— TASK OBJECTIVE —
Without including any picture, write out the entries exactly as they stand.
*** SUPPLIED DATA Section Begins ***
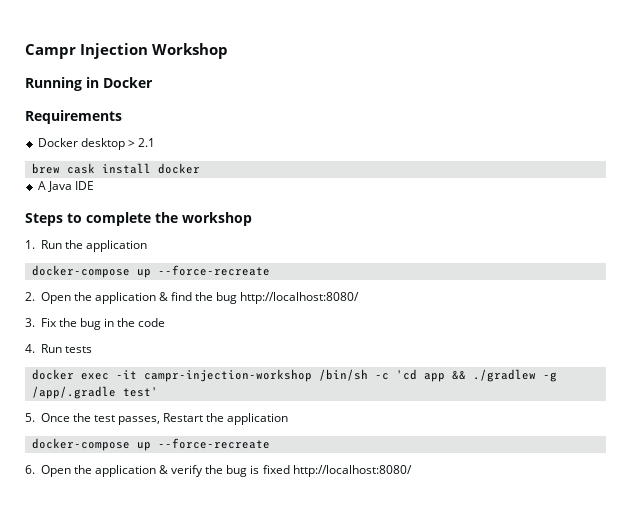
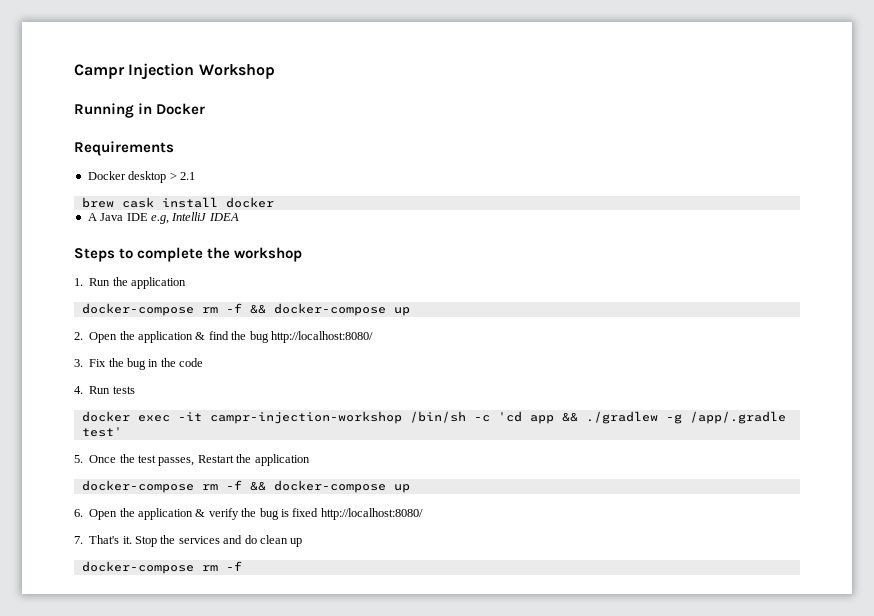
- A Java IDE
+ A Java IDE e.g, IntelliJ IDEA
  1. Run the application
- docker-compose up --force-recreate
+ docker-compose rm -f && docker-compose up
  5. Once the test passes, Restart the application
- docker-compose up --force-recreate
+ docker-compose rm -f && docker-compose up
+ 7. That's it. Stop the services and do clean up
+ docker-compose rm -f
*** SUPPLIED DATA Section Ends ***
— WRITTEN SOLUTION —
- A Java IDE
+ A Java IDE e.g, IntelliJ IDEA
  1. Run the application
- docker-compose up --force-recreate
+ docker-compose rm -f && docker-compose up
  5. Once the test passes, Restart the application
- docker-compose up --force-recreate
+ docker-compose rm -f && docker-compose up
+ 7. That's it. Stop the services and do clean up
+ docker-compose rm -f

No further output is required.